### Required action:
If a line in the entries below contains "remoto", copy it.

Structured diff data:
# # # # # # #
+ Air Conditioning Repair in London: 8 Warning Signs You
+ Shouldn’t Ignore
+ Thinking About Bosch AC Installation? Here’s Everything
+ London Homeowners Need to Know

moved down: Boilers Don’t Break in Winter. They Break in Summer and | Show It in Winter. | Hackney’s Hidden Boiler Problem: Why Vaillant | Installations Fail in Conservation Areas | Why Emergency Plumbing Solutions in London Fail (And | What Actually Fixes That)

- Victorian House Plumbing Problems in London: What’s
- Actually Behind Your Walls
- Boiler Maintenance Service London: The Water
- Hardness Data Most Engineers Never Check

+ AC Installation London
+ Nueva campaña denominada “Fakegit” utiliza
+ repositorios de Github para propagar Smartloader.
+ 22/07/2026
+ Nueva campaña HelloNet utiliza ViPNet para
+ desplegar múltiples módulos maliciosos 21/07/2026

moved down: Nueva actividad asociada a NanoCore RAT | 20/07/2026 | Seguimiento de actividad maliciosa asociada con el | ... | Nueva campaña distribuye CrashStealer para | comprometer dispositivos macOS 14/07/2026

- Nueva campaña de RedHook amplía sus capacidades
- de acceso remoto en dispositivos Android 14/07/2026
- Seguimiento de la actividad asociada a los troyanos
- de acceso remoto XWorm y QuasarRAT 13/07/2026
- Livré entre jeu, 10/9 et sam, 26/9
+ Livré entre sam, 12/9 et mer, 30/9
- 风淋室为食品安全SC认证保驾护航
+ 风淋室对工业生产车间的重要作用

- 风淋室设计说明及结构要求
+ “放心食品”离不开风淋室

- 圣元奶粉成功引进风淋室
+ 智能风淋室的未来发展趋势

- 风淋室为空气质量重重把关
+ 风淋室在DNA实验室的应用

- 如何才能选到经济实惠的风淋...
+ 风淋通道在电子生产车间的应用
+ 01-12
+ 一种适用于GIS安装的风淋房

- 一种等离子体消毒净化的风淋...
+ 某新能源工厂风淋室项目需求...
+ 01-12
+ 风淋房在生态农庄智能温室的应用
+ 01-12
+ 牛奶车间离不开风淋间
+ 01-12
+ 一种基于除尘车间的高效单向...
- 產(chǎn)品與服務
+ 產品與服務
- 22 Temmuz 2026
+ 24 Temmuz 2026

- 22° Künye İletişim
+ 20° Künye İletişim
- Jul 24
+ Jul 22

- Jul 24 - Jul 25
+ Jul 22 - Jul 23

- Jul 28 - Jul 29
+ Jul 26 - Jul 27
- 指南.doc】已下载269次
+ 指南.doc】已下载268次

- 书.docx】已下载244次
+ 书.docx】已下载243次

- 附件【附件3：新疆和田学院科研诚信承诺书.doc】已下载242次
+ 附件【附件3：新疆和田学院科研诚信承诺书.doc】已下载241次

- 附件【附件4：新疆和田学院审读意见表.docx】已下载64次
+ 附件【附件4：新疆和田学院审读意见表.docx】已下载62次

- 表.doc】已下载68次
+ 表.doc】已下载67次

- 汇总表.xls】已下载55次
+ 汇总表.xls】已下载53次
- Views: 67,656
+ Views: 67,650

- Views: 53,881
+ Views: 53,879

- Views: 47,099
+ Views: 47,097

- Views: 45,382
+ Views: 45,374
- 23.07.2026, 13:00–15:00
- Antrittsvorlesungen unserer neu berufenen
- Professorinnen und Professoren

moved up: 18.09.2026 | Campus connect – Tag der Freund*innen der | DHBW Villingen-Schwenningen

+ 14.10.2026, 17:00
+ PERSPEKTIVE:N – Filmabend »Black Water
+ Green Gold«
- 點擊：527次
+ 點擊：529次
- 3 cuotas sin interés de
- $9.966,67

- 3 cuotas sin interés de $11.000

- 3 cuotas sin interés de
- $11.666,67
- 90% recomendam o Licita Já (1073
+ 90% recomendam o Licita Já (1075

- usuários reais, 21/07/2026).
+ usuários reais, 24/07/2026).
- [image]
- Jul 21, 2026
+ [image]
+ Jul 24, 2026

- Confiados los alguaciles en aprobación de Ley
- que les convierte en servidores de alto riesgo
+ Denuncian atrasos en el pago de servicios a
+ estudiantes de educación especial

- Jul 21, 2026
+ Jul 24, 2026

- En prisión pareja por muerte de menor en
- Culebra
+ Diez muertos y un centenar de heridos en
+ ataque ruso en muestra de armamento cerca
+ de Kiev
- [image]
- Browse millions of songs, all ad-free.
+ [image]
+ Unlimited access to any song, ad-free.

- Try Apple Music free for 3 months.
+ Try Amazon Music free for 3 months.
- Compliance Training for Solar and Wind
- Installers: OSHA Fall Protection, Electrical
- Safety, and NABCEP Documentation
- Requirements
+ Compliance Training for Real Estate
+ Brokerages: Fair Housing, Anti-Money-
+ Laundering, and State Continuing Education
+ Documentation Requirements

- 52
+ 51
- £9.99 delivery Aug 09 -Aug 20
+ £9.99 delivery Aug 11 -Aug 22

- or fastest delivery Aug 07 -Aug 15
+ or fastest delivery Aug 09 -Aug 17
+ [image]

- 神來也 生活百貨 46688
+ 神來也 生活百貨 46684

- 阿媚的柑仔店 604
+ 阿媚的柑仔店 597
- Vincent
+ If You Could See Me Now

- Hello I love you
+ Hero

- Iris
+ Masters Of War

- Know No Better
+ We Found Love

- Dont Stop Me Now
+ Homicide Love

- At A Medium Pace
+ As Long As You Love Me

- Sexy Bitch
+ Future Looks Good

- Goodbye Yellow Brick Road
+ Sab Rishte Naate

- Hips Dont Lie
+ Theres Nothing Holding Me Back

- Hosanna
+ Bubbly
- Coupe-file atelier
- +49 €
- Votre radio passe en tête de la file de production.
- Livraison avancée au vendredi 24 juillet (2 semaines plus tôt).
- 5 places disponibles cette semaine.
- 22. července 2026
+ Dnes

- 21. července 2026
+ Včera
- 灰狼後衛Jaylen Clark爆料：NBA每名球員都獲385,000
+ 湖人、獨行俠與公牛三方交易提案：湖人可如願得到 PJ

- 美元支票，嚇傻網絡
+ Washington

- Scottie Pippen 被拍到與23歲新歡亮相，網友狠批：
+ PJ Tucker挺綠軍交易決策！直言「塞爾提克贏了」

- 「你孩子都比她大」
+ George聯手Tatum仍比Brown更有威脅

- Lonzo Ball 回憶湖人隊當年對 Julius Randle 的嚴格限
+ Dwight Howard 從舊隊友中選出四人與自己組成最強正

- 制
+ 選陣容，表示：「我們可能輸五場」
# # # # # # #
### Solved exercise:
- de acceso remoto en dispositivos Android 14/07/2026
- de acceso remoto XWorm y QuasarRAT 13/07/2026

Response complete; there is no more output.